JBN | JurnalBeritaNasional.Com
Pagelaran_ Sebanyak 35 Orang Karyawan Satuan Pelayanan Pemenuhan Gizi (SPPG) Muhammadiyah Pagelaran Kabupaten Pringsewu mendapat Pelatihan Kesiapsiagaan Bencana dan Pemadaman Kebakaran dari Badan Penanggulangan Bencana Daerah ( BPBD ) Kabupaten Pringsewu. ( Sabtu,08/11/2025 ).
“Hari ini kami mendatangkan Tim Instruktur dari BPBD dan Damkar ke SPPG Muhammadiyah Pagelaran untuk melaksanakan Pelatihan Kesiapsiagaan Bencana dan Pemadaman kebakaran guna memberikan Edukasi kepada seluruh karyawan,” ungkap Yahya Maulana Andika Kepala SPPG Muhammadiyah Pagelaran.

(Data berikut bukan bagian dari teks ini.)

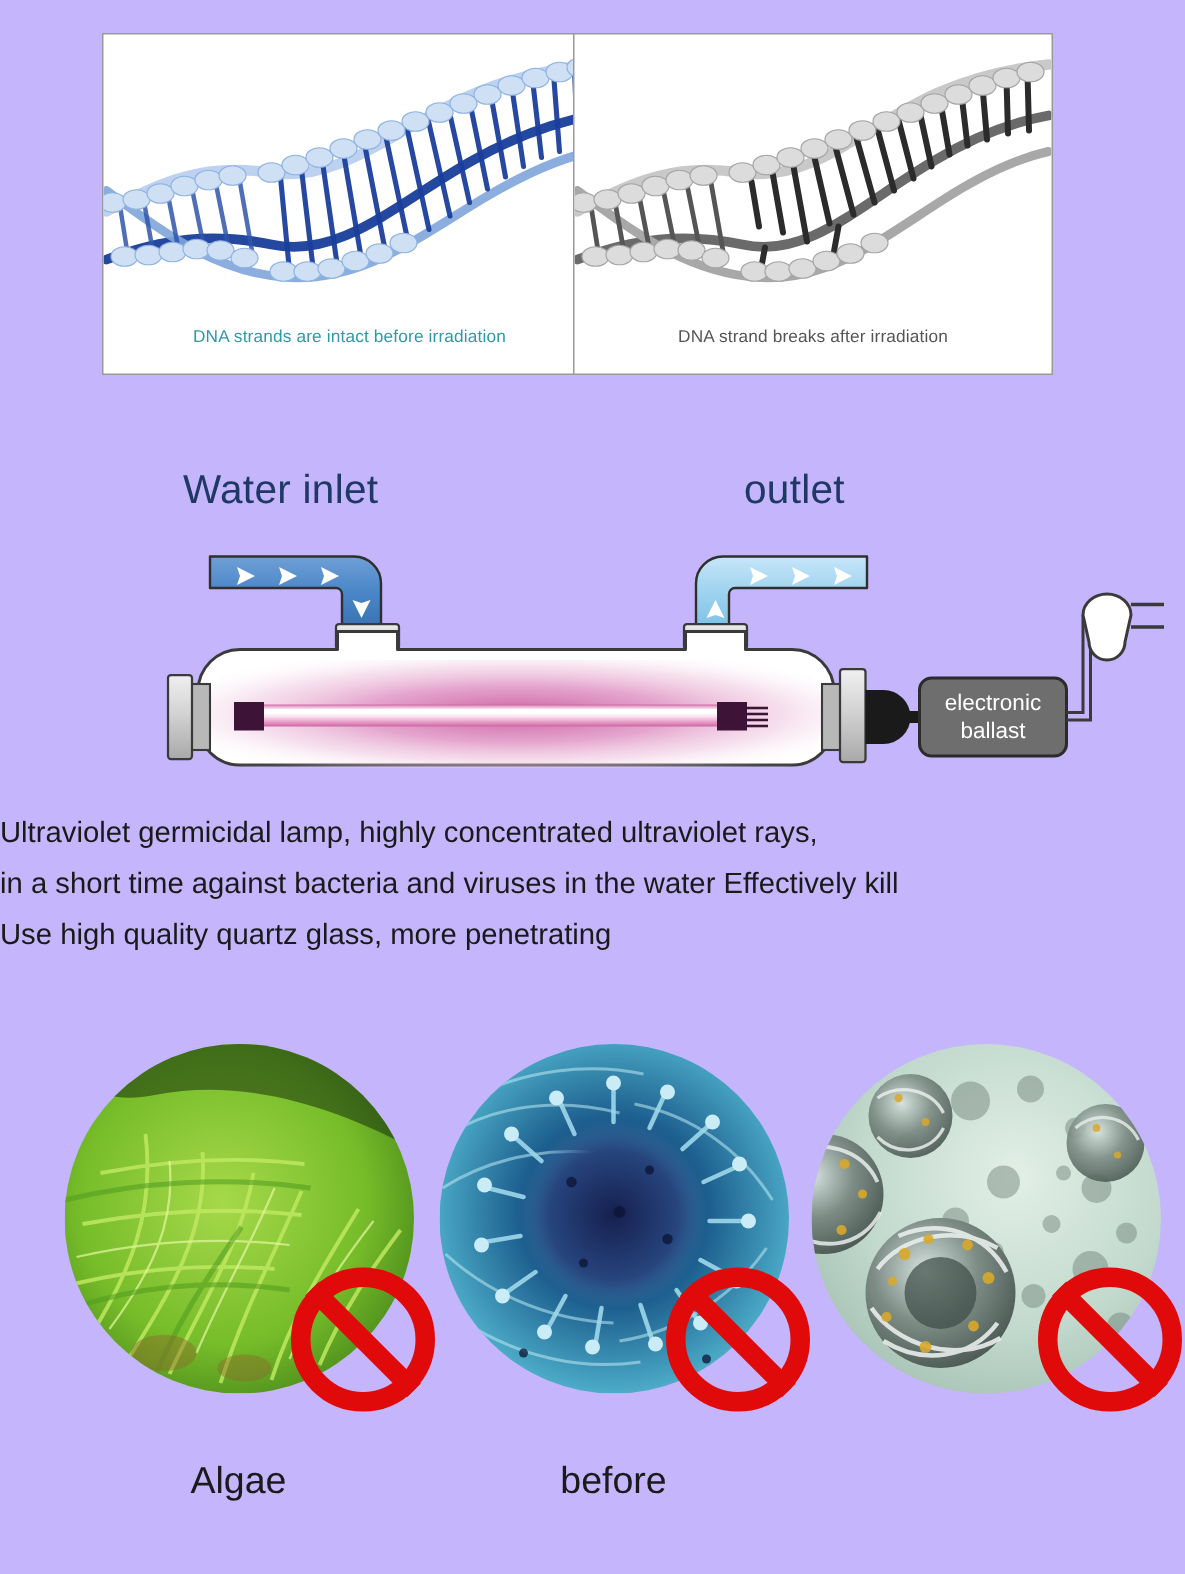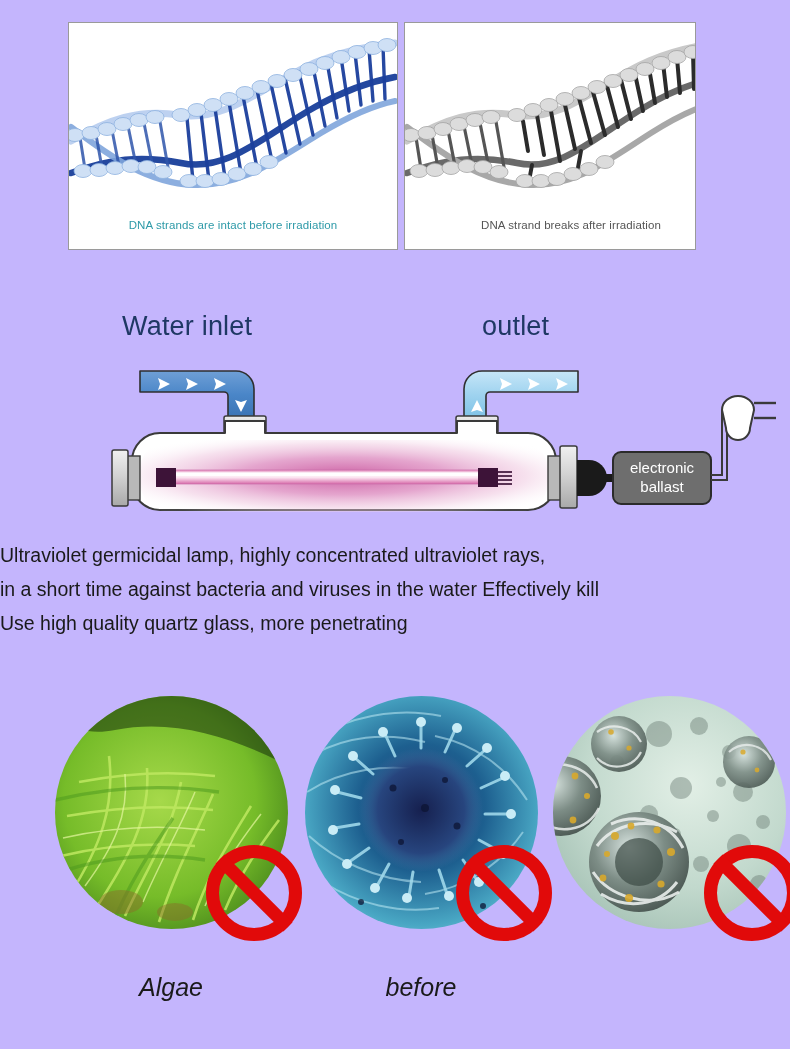--- a/index.html
+++ b/index.html
@@ -12,49 +12,49 @@
   }
   .page { position: relative; width: 790px; height: 1049px; background:#c4b5fd; }
 
   
   .dna-row { position: absolute; left: 0; top: 22px; width: 790px; height: 228px; }
   .dna-panel {
     position: absolute; top: 0; height: 228px;
     border: 1px solid #9a9a9a; background: #ffffff; overflow: hidden;
   }
   .dna-panel.left  { left: 68px;  width: 330px; }
-  .dna-panel.right { left: 404px; width: 292px; padding-left: 21px; }
+  .dna-panel.right { left: 382px; width: 320px; }
   .dna-caption {
     position: absolute; bottom: 18px; width: 100%; text-align: center;
     font-size: 11.5px; letter-spacing: .1px; white-space: nowrap;
   }
   .dna-caption.teal { color: #2e9aa8; }
   .dna-caption.grey { color: #555555; }
   .dna-svg { position: absolute; left: 0; top: 0; }
 
   
   .uv-diagram { position: absolute; left: 0; top: 308px; width: 790px; height: 215px; }
   .uv-label {
     position: absolute; color: #1f3864; font-size: 27px; font-weight: 400;
     letter-spacing: .2px; white-space: nowrap;
   }
   .uv-label.inlet  { left: 122px; top: 3px; }
-  .uv-label.outlet { left: 482px; top: 3px; }
+  .uv-label.outlet { left: 496px; top: 3px; }
   .uv-svg { position: absolute; left: 0; top: 40px; }
 
   
   .desc {
     position: absolute; left: 0; top: 538px; width: 641px;
     color: #1a1a1a; font-size: 19.5px; line-height: 34px;
     font-family: "Liberation Sans", sans-serif;
   }
   .desc-line { display: block; white-space: nowrap; }
 
   
-  .threats { position: absolute; left: 16px; top: 690px; width: 722px; height: 330px; font-style: italic; }
+  .threats { position: absolute; left: 4px; top: 690px; width: 722px; height: 330px; }
   .threat { position: absolute; top: 0; width: 250px; height: 330px; }
   .threat.t0 { left: 30px; }
   .threat.t1 { left: 280px; }
   .threat.t2 { left: 528px; }
   .circle-wrap { position: relative; width: 233px; height: 233px; margin: 6px auto 0; }
   .circle {
     position: absolute; left: 0; top: 0; width: 233px; height: 233px;
     border-radius: 50%; overflow: hidden;
   }
   .no-sign {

Bertempat di halaman belakang SPPG, semua karyawan yang bertugas menyiapkan menu makan sehat di SPPG mendapatkan materi kebencanaan dan pemadaman kebakaran meliputi Materi dan Simulasi Langkah Evakuasi mandiri, Pemasangan Rambu Rambu Kebencanaan, Pemadaman Kebakaran dengan menggunakan Alat Konvensional dan APAR yang di pandu oleh Agus Purnomo Fasilitator Pengurangan Resiko Bencana Berbasis Komunitas ( PRBBK ) dan Rochmad Satgas PB Damkar dan Penyelamatan Kabupaten Pringsewu Lampung.
Seluruh peserta mengikuti dengan antusias pada saat penentuan dan pemasangan Jalur Evakuasi hingga Esembly Point (Titik Kumpul) serta praktek penggunaan Alat Konvensional dan Alat Pemadam Api Ringan (APAR) dengan benar.
Menurut Agus Purnomo, kegiatan ini mungkin baru pertama kali dilakukan di SPPG dengan harapan mampu meminimalisir resiko dan korban dan korban pada saat terjadi kondisi kedaruratan dan kebakaran. Pelatihan seperti ini penting dilakukan agar karyawan SPPG mengetahui cara evakuasi mandiri, pemadaman dan tidak panik bila terjadi musibah kebakaran.
Kepala SPPG Muhammadiyah Pagelaran Yahya Maulana Andika juga menyampaikan terima kasih kepada Tim BPBD dan Damkar Kabupaten Pringsewu yang telah memberikan edukasi atau pembekalan langsung tata cara pemadaman api dengan baik.
Menurut dia kegiatan ini dapat memberikan pengetahuan bagi semua karyawan yang bertugas menyiapkan makan bergizi di dapur SPPG.
“Jadi harapan saya dengan adanya kegiatan ini bisa juga bermanfaat bukan hanya di lingkungan SPPG namun juga dapat diaplikasikan serta terapkan di rumah tangga masing-masing karyawan, kegiatan ini sangat bermanfaat bagi semua karyawan sehingga dapat meminimalisir kecelakaan kerja dan potensi kebakaran di dapur sehat kita”ungkapnya.